Tyrone, The source code for this blog (raccoon blog) is a good example to see Oren's principles in practice.
@Ayende: if a commands and tasks have similar/exact same business logic i.e. can this booking be accessed by currentuserid, where is this code held, static classes? extension methods?
e.g. UpdateBooking (first check if user can perform action) DeleteBooking (check if user is a manager)
To further on my last comment - I remember from one of your previous posts you mentioned extension methods, however some permission checks or "background checks" can involve db, or other services, if all checks are fine then proceed...
Haroon, It is very rare for commands and tasks to do the same thing. By their very nature, they are doing different things. Authorization is something that is rarely done by tasks (they usually act on behalf of the system, not a specific user).
@Ayende: So you dont have any domain or business objects with rules and behavior but rather POCO entities? And any business logic would go inside a command or task which is sort of similar to a domain service?
Lars, In many cases, BO with rules and behaviors turn out to be things like validation. That isn't interesting and can be pushed to the infrastructure.
If you have real business logic, we need to decide whatever it is something that belongs to the entity, or are we trying to force it into it out of a sense of architectural purity.
I don't want to categorically say that I don't do that, and I don't want to say that I do.
I think it's worth noting that oftentimes WCF services that you consider a "controller" have an interface abstraction purely so that the ServiceContract can be placed in a separate assembly that will be shared by client applications to use as service proxies.
This doesn't detract from your overall message, but just wanted to point out that it should be an extra consideration before removing that abstraction.
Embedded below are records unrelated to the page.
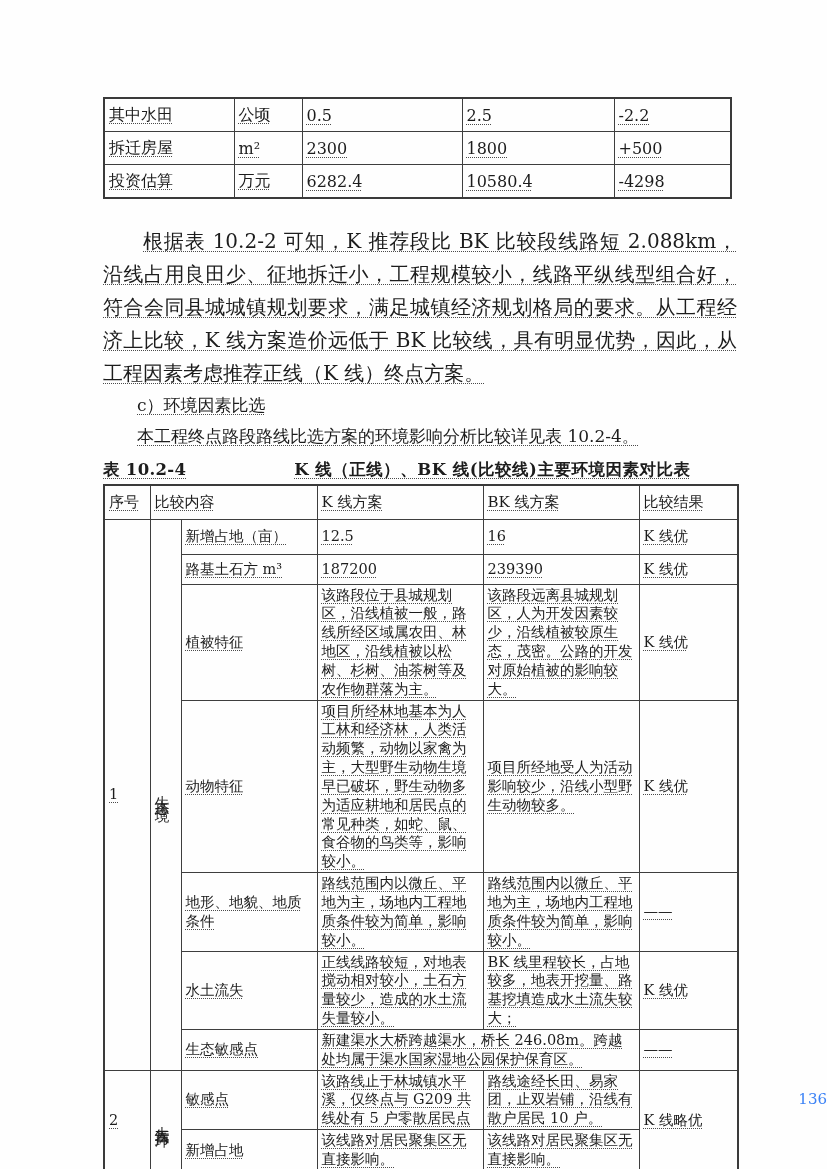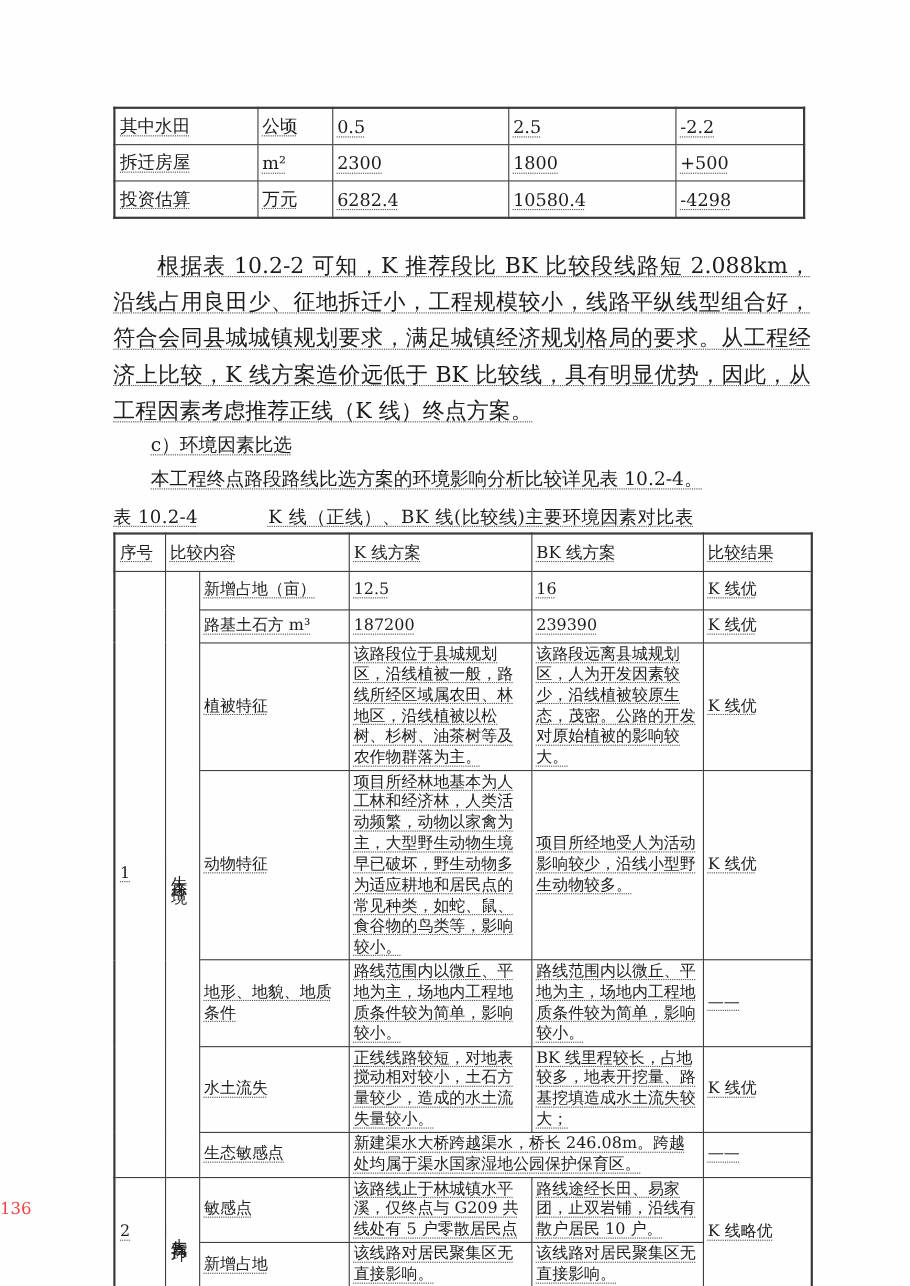"表 10.2-4" .caption .cap-label { font-weight: normal -> bold }
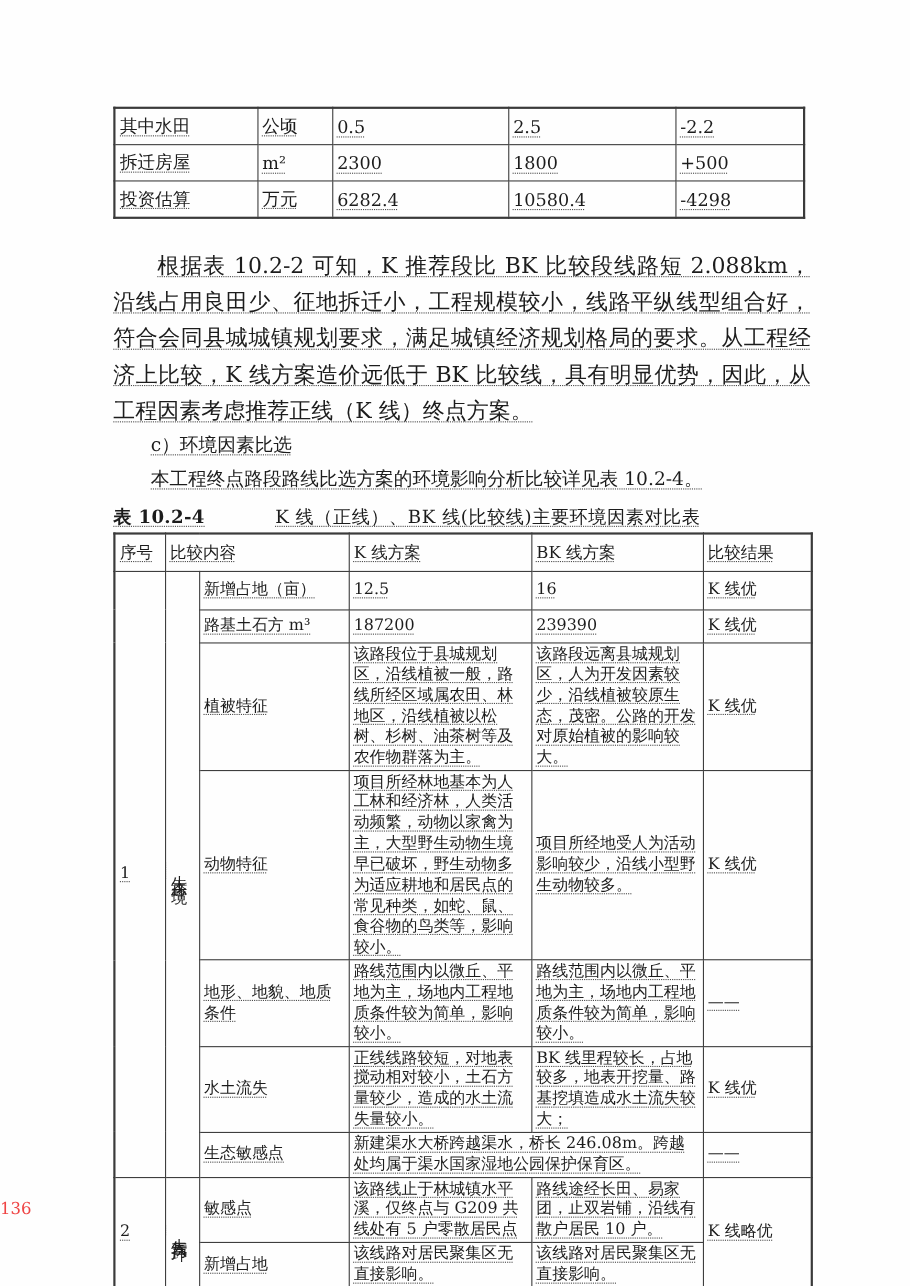"K 线（正线）、BK 线(比较线)主要环境因素对比表" .caption .cap-title { font-weight: normal -> bold; margin-left: 64px -> 108px }
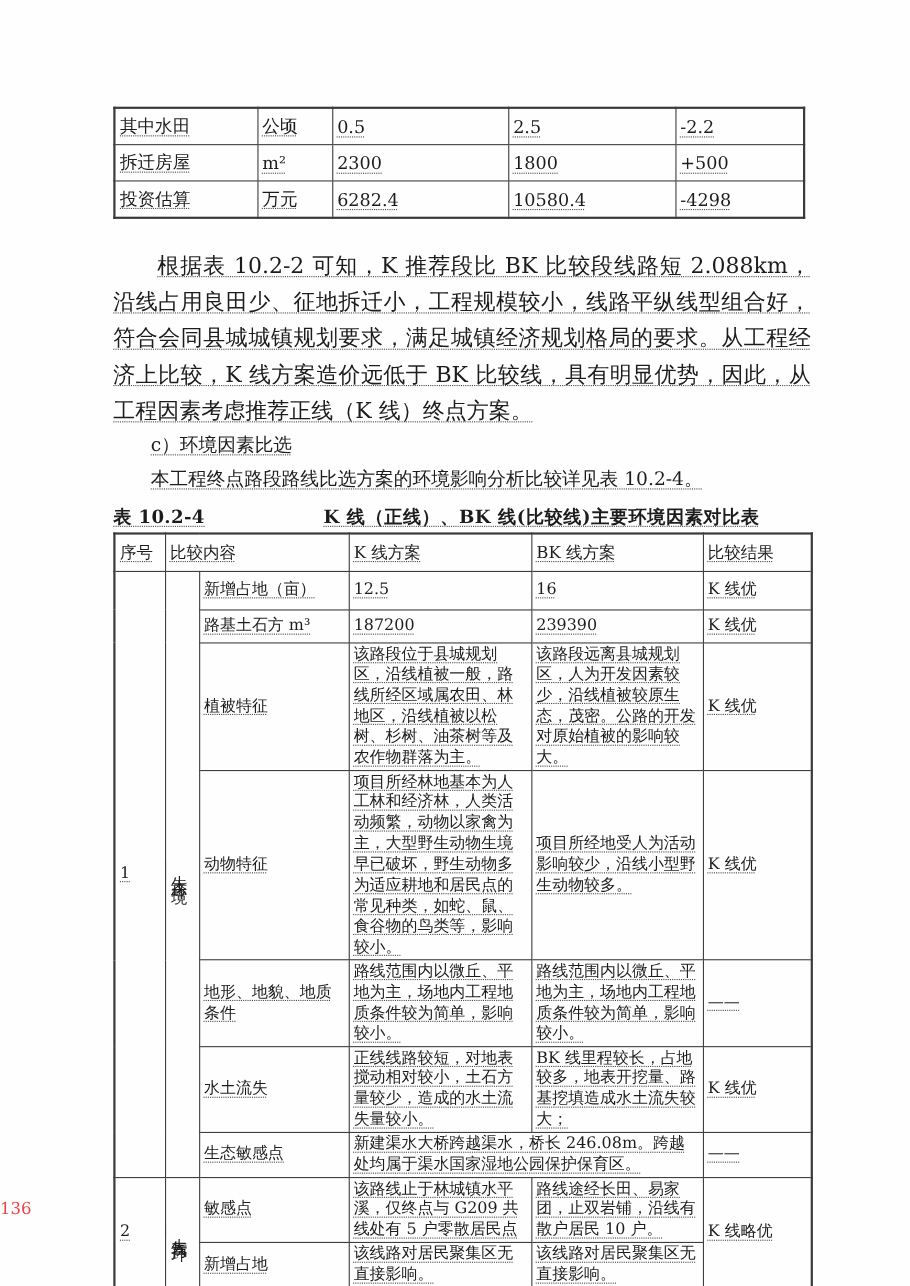"136" .pagenum { color: #ef4444 -> #3b82f6; text-align: left -> right }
Ayende - I would usually try and remove any business logic from controllers to enable the use of an acceptance test framework to operate on application logic independently from the UI. Controllers and Views would be tested as part of a UI automation testing suite.
To perform acceptance testing would you include controllers in what is being tested by an acceptance test framework ?
Adrian, I strongly object to this world view. I see no point in trying to do this.
Would I be correct in thinking that your objections are unnecessary architectural separation of business logic and added layering of the application, resulting in additional complexity ?
The specific application that I am referring to is a 'thick' client Silverlight app.
By separating business logic explicitly from the controllers, in this case view models, we are able run the 'application' in a non-silverlight context using an acceptance test framework. The benefits of being able to run acceptance tests on the server sans network & silverlight runtime are significant. Despite the costs involved.
Adrian, What gives you the assumption that my controller would be a view model here? Also, trying to abstract the async stuff that makes SL so annoying would create a very false sense of security.
Controllers stand at the edges of the system, but they usually don't interact directly with the UI.
Ayende - my understanding that the controllers were the VM's came from this statement 'Controllers – Stand at the edge of the system and manage interaction with the outside world. Can be MVC controllers, MVVM models, WCF Services.'
Are you referring to the M or the VM in MVVM as the controller ?
Understand the risks with asynch SL, but trade off is workable as number of asynch calls is low compared to number of possible user interactions. Asynch nature of SL is tested via traditional UI Automation framework.